Congress leader Rahul Gandhi on Friday criticised Prime Minister Narendra Modi on the India-China border standoff.
“The jawans of the country are fighting PLA [People’s Liberation Army] soldiers in extreme weather conditions from normal tents,” Gandhi said. “They are unafraid. But the Prime Minister of the country flies around in an aeroplane that costs Rs 8,400 crore and he is scared to even take the name of China. Who got achche din [good days]?” Achche din is a slogan of the Narendra Modi government, promising better days of governance.

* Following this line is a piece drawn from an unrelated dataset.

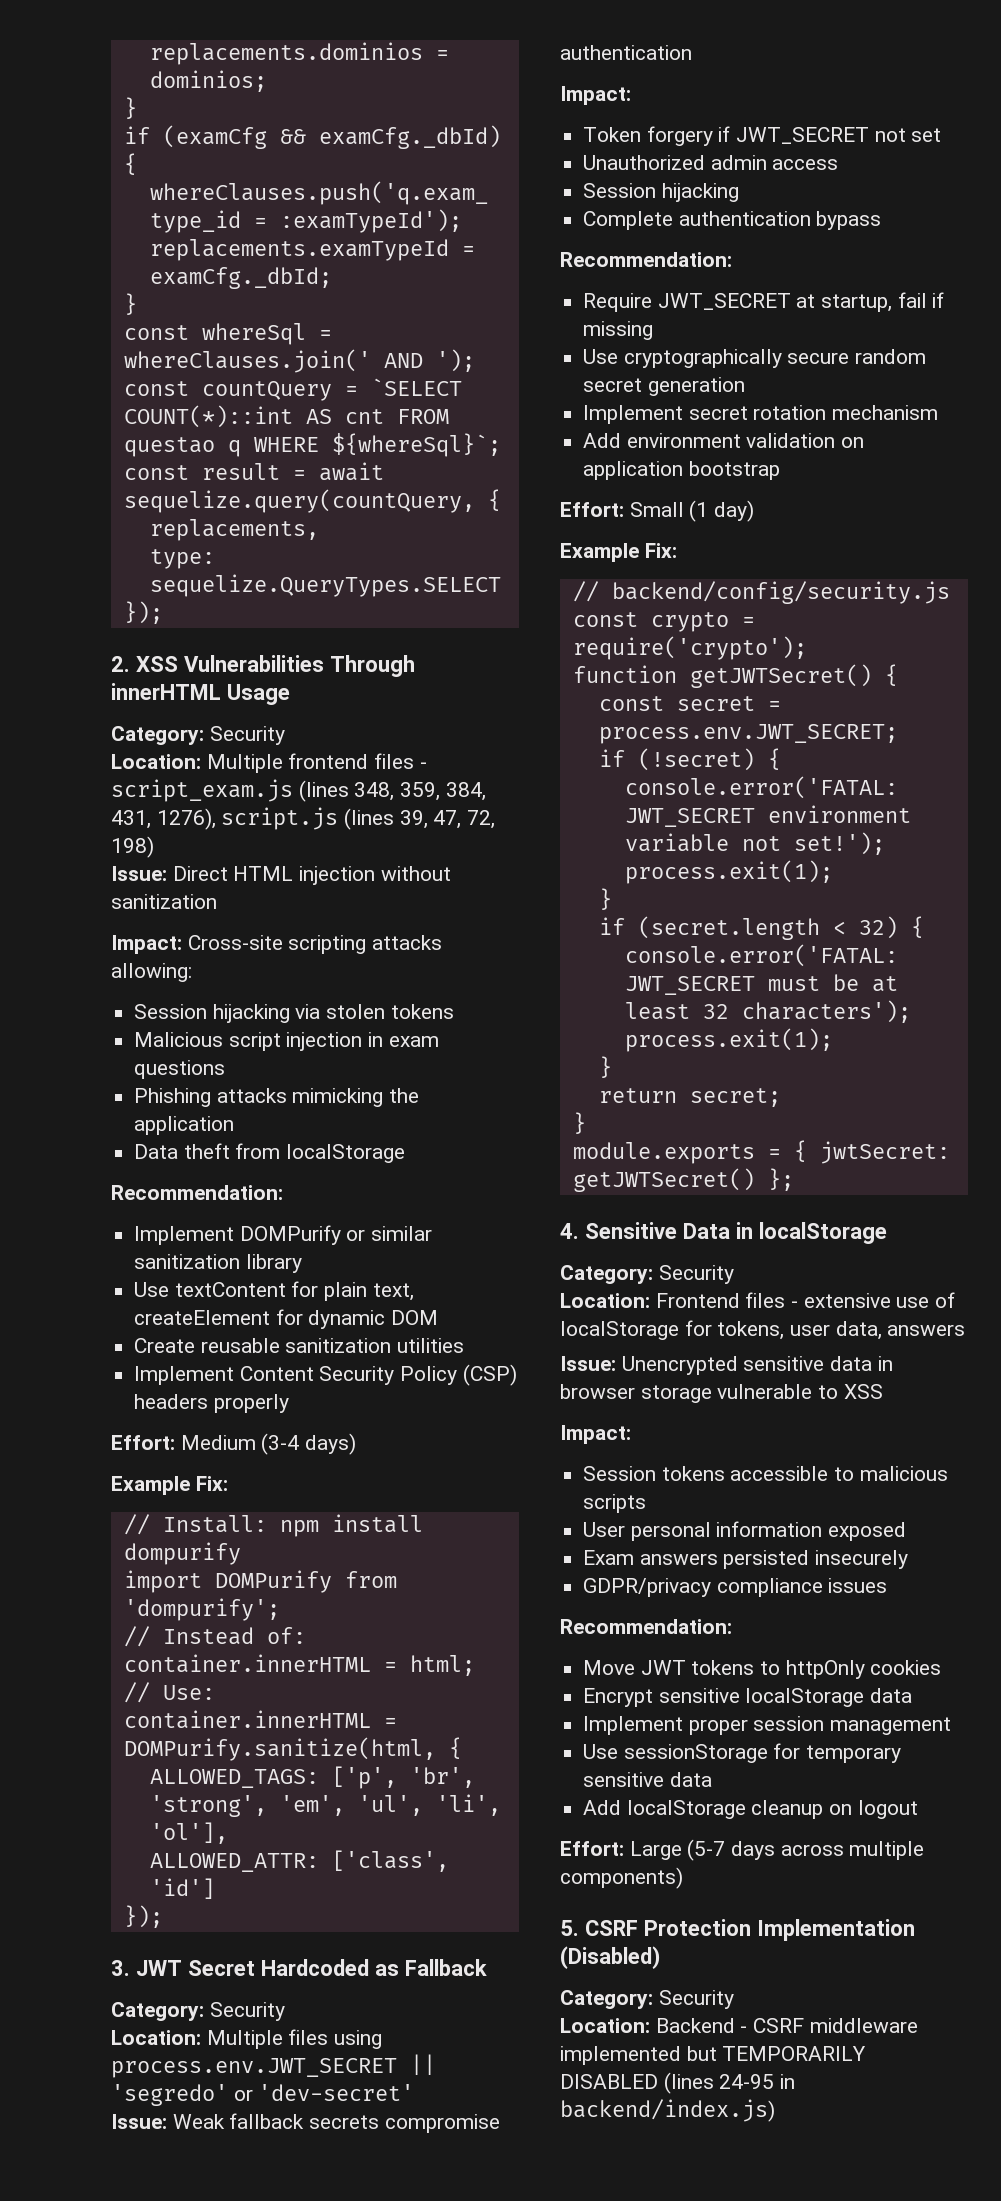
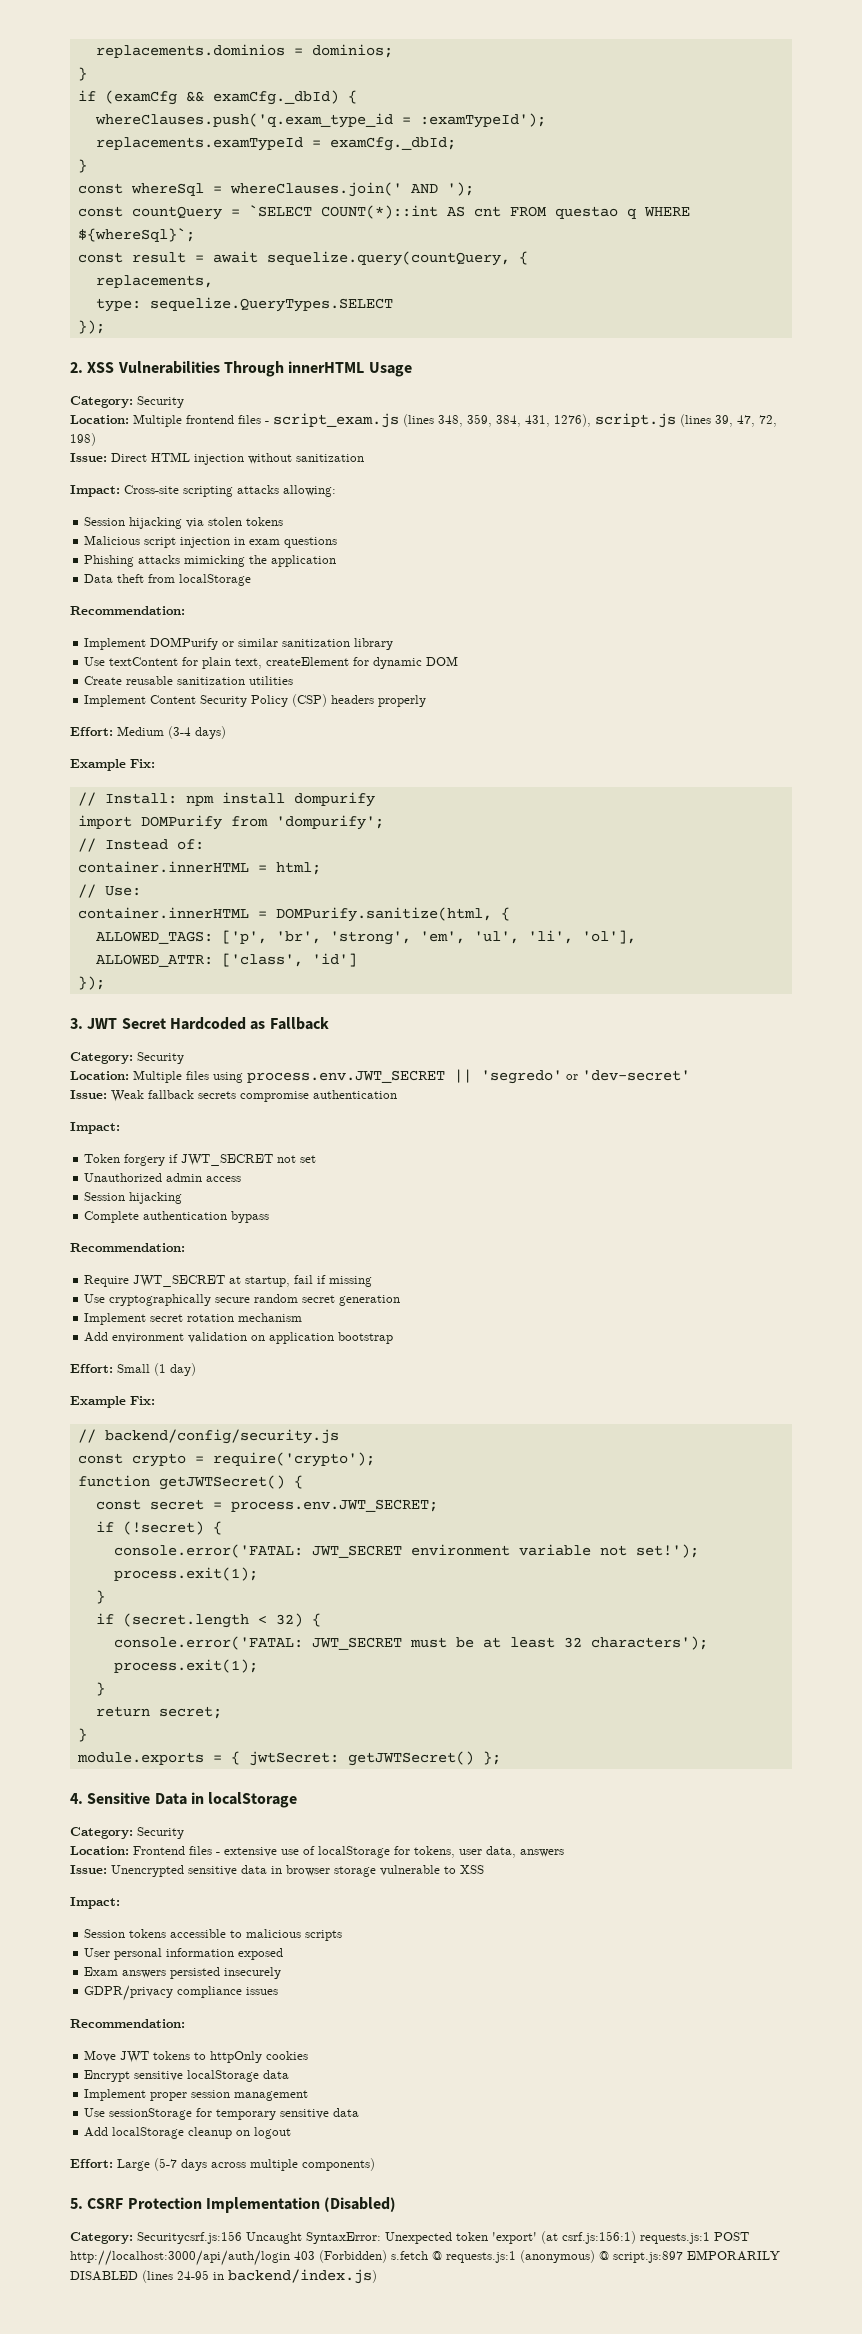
  5. CSRF Protection Implementation (Disabled)
- Category: Security
- Location: Backend - CSRF middleware implemented but TEMPORARILY DISABLED (lines 24-95 in backend/index.js)
+ Category: Securitycsrf.js:156 Uncaught SyntaxError: Unexpected token 'export' (at csrf.js:156:1) requests.js:1 POST http://localhost:3000/api/auth/login 403 (Forbidden) s.fetch @ requests.js:1 (anonymous) @ script.js:897 EMPORARILY DISABLED (lines 24-95 in backend/index.js)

Gandhi tagged a report, published in The Hindu on Friday, that cited former Bharatiya Janata Party MP Thupstan Chhewang saying he had received inputs from locals, residing in forward areas along the Line of Actual Control in Ladakh, that Indian troops were living in inadequate tents in sub-zero temperatures. The report also claimed that Chinese soldiers had made inroads into Indian territory and occupied spots in Finger 2 and 3 of the north bank of the Pangong Tso lake.
A day later, the Press Information Bureau refuted the claims. “The Hindu citing a claim, has published that Chinese troops have further transgressed into Indian territory and occupied positions in Finger 2 and 3 of the north bank of Pangong Tso Lake,” it tweeted. “#PIBFactCheck: It is a #Fake news. Additional Directorate General of Public Information of the Indian Army has refuted this statement.”
The Congress leader also referred to a specifically modified Boeing 777 aircraft, which will be used to fly the prime minister, president and the vice president. The aircraft landed in New Delhi on October 2 after its retrofitment in the United States for more than two years.
Another custom-made aircraft for the travel of VVIPs is likely to be delivered by October-end. Officials said the total cost of purchase and retrofitting the two planes has been estimated to be around Rs 8,400 crore.
On October 10, Gandhi had targeted the Narendra Modi government over the purchase of the planes. Gandhi had then shared a two-minute video of a group of Indian soldiers in a moving vehicle, discussing how sending personnel in a non-bulletproof convoy was a dangerous prospect. “Even bulletproof vehicles cannot guarantee the safety of our lives, and here we are, sitting in a non-bulletproof truck,” the soldiers were heard saying. They also spoke about how the authorities were “playing with their lives” and that of their families.
The border standoff
Military heads of the two countries have engaged in several rounds of talks over the last three months after 20 Indian and an unknown number of Chinese soldiers were killed in violent clashes in Galwan Valley in Ladakh on June 15. However, these talks have failed to break the impasse.
Earlier this month, Beijing had said that it did not recognise Indian sovereignty over Ladakh and Arunachal Pradesh, claiming that India had illegally occupied Ladakh. In response, the Ministry of External Affairs said China has no locus standi to comment on the matter. The ministry said Ladakh as well as Arunachal Pradesh are integral parts of India and this has been conveyed to the Chinese side on many occasions.
On September 10, External Affairs Minister S Jaishankar met his Chinese counterpart Wang Yi in Moscow on the sidelines of the Shanghai Cooperation Organisation summit. The two ministers agreed on a five-point plan to defuse tensions between the countries and said the current situation in the border areas of Ladakh was “not in the interest of either side”. They agreed, therefore, that the border troops of both sides should “continue their dialogue, quickly disengage, maintain proper distance and ease tensions”.